[SUPPLIED INFORMATION]
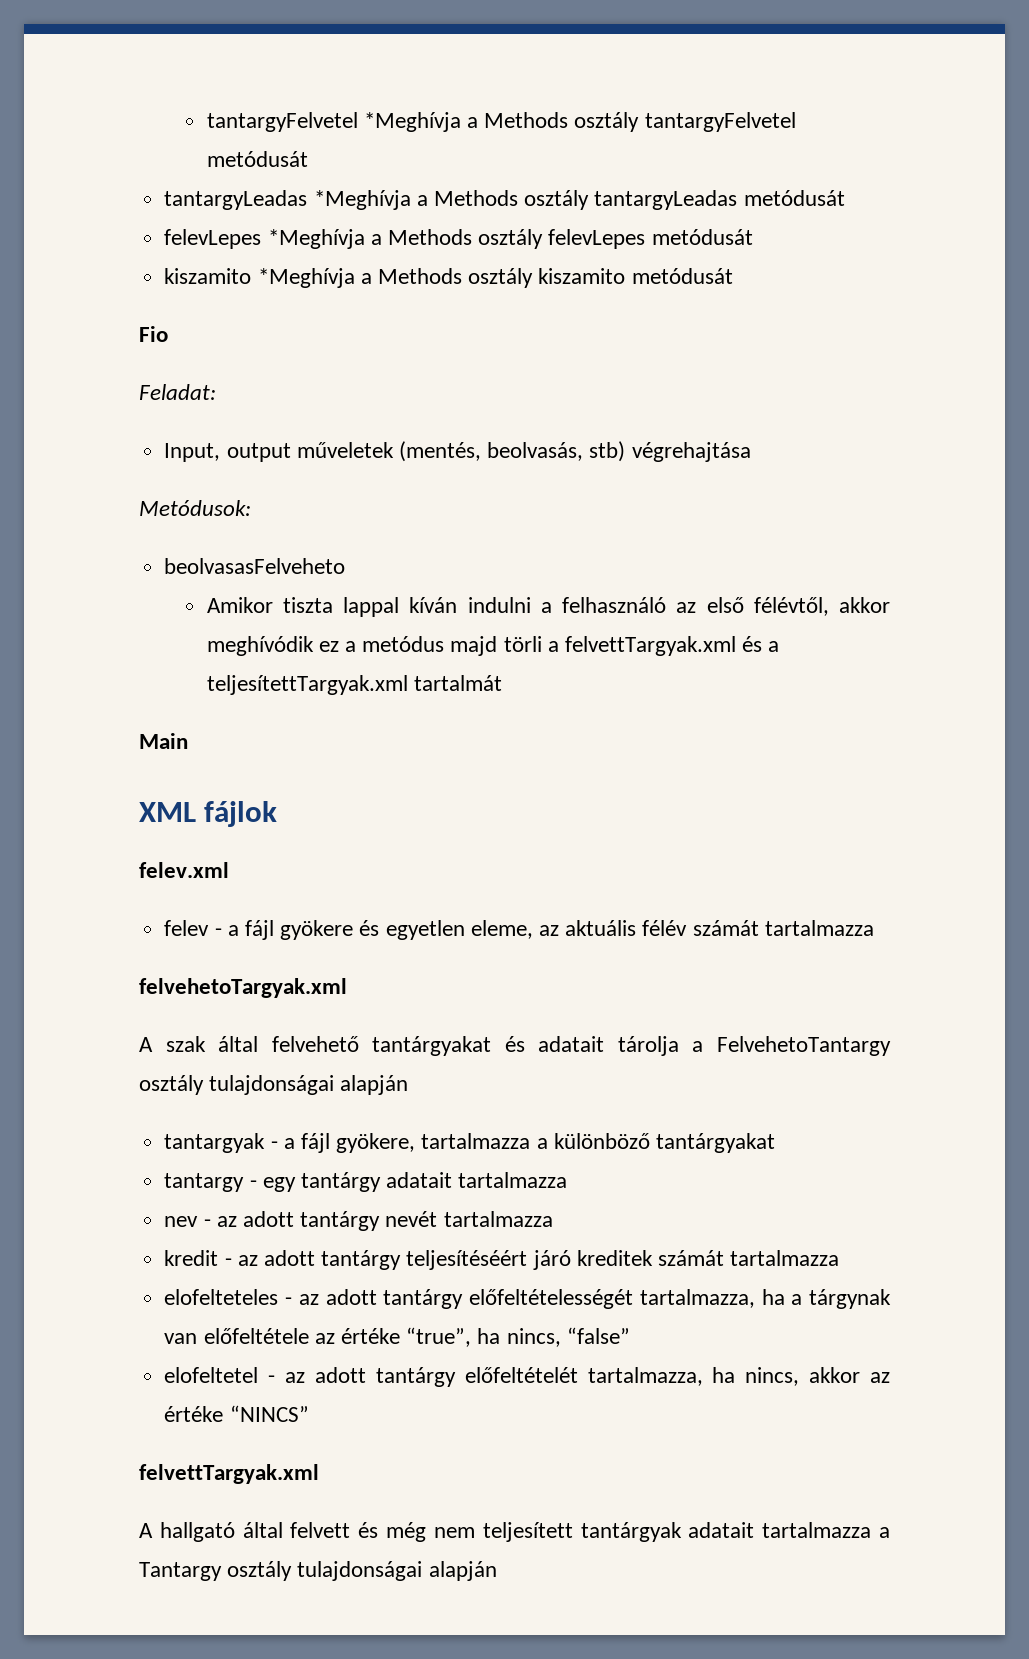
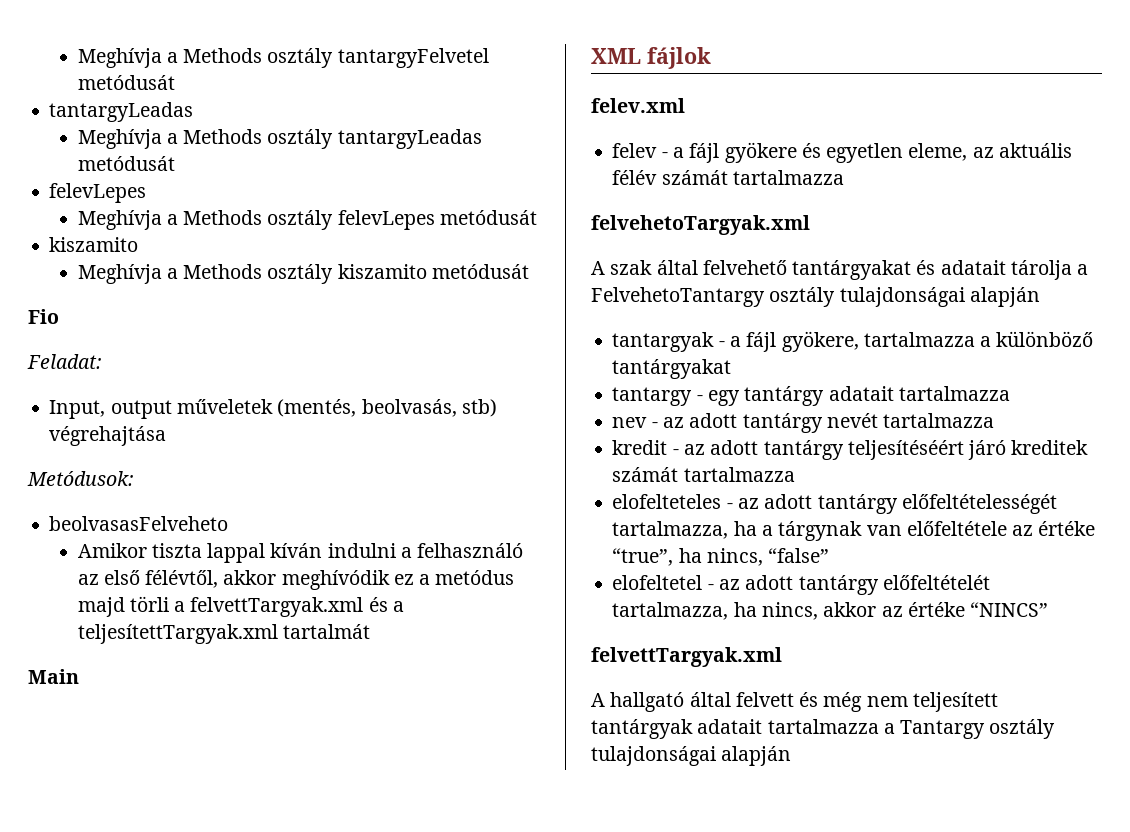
[206,112,461,132] tantargyFelvetel *Meghívja -> [77,48,162,68] Meghívja
[313,190,411,210] *Meghívja -> [77,129,162,149] // Meghívja
[267,229,365,249] *Meghívja -> [77,210,162,230] // Meghívja
[257,268,355,288] *Meghívja -> [77,264,162,284] // Meghívja

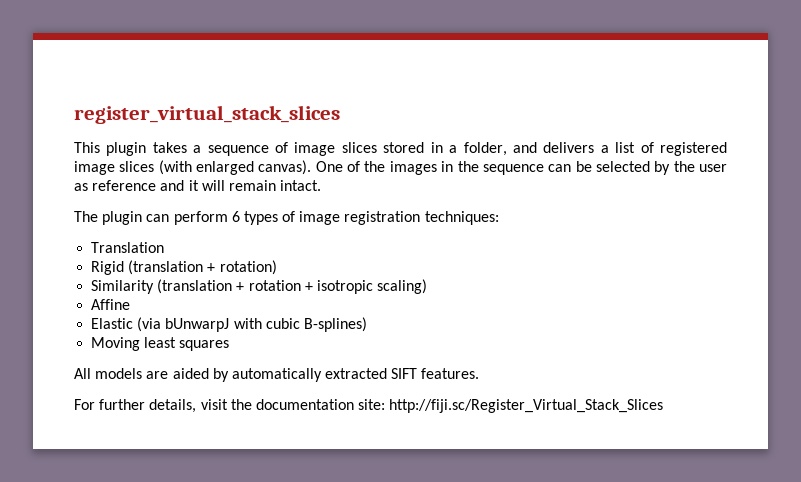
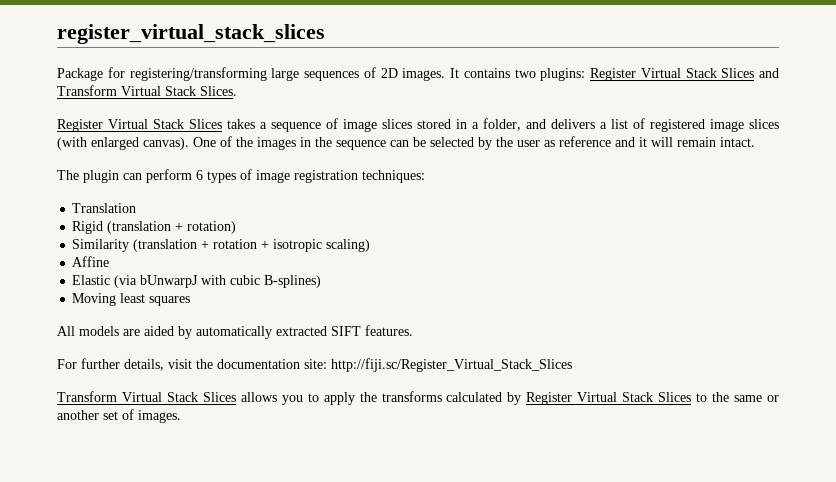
[74,142,147,156] This plugin -> [57,67,779,81] [57,85,237,96] [57,119,222,132] Package for registering/transforming large sequences of 2D images. It contains two plugins: Register Virtual Stack Slices and Transform Virtual Stack Slices. // Register Virtual Stack Slices
(664, 406) none -> [57,391,779,405] [57,409,181,423] // Transform Virtual Stack Slices allows you to apply the transforms calculated by Register Virtual Stack Slices to the same or another set of images.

[WHAT YOU SHOULD DO]
Please set down every line of the listing verbatim, excluding its pictures.

[TASK ANSWER]
[206,112,461,132] tantargyFelvetel *Meghívja -> [77,48,162,68] Meghívja
[313,190,411,210] *Meghívja -> [77,129,162,149] // Meghívja
[267,229,365,249] *Meghívja -> [77,210,162,230] // Meghívja
[257,268,355,288] *Meghívja -> [77,264,162,284] // Meghívja

[74,142,147,156] This plugin -> [57,67,779,81] [57,85,237,96] [57,119,222,132] Package for registering/transforming large sequences of 2D images. It contains two plugins: Register Virtual Stack Slices and Transform Virtual Stack Slices. // Register Virtual Stack Slices
(664, 406) none -> [57,391,779,405] [57,409,181,423] // Transform Virtual Stack Slices allows you to apply the transforms calculated by Register Virtual Stack Slices to the same or another set of images.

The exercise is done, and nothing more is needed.